-- Material for the task --
^^^^^^^^

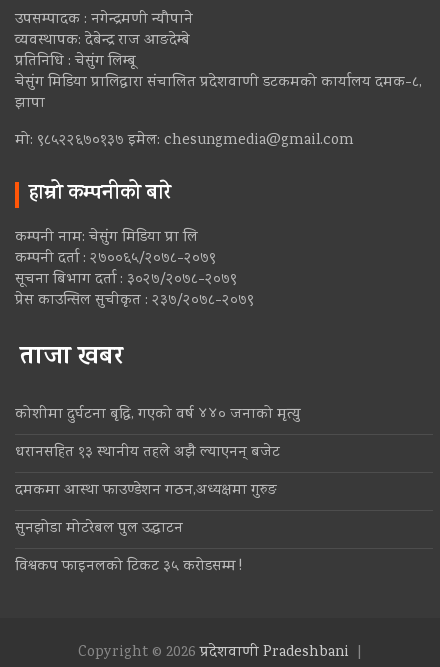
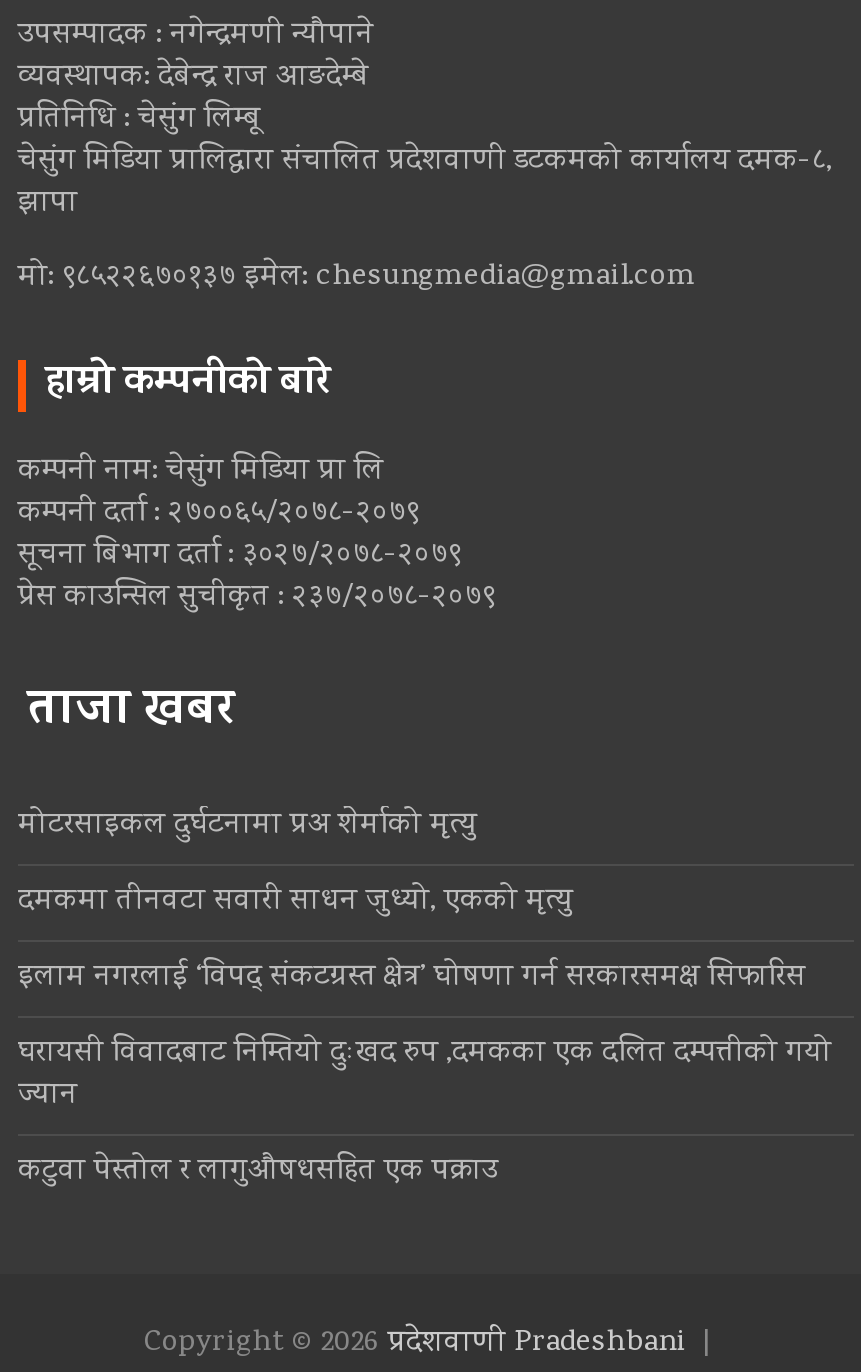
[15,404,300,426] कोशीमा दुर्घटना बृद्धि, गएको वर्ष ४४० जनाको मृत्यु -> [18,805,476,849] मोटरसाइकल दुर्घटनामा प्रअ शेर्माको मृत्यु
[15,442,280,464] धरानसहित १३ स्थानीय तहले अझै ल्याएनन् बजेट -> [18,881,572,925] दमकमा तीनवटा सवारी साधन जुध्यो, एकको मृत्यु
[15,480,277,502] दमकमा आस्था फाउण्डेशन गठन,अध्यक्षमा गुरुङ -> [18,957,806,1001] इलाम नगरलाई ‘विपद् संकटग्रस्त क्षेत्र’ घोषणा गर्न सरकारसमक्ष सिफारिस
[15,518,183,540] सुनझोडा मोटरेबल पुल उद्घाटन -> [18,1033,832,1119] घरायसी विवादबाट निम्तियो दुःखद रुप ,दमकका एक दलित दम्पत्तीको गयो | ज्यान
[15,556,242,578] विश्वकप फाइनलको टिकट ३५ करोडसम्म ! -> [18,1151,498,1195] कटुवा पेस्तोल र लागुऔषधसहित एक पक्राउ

^^^^^^^^

-- Assignment --
Everything from the line containing "[15,480,277,502] दमकमा आस्था" through the final line above must be copied exactly, with both ends kept.

-- Answer for the task --
[15,480,277,502] दमकमा आस्था फाउण्डेशन गठन,अध्यक्षमा गुरुङ -> [18,957,806,1001] इलाम नगरलाई ‘विपद् संकटग्रस्त क्षेत्र’ घोषणा गर्न सरकारसमक्ष सिफारिस
[15,518,183,540] सुनझोडा मोटरेबल पुल उद्घाटन -> [18,1033,832,1119] घरायसी विवादबाट निम्तियो दुःखद रुप ,दमकका एक दलित दम्पत्तीको गयो | ज्यान
[15,556,242,578] विश्वकप फाइनलको टिकट ३५ करोडसम्म ! -> [18,1151,498,1195] कटुवा पेस्तोल र लागुऔषधसहित एक पक्राउ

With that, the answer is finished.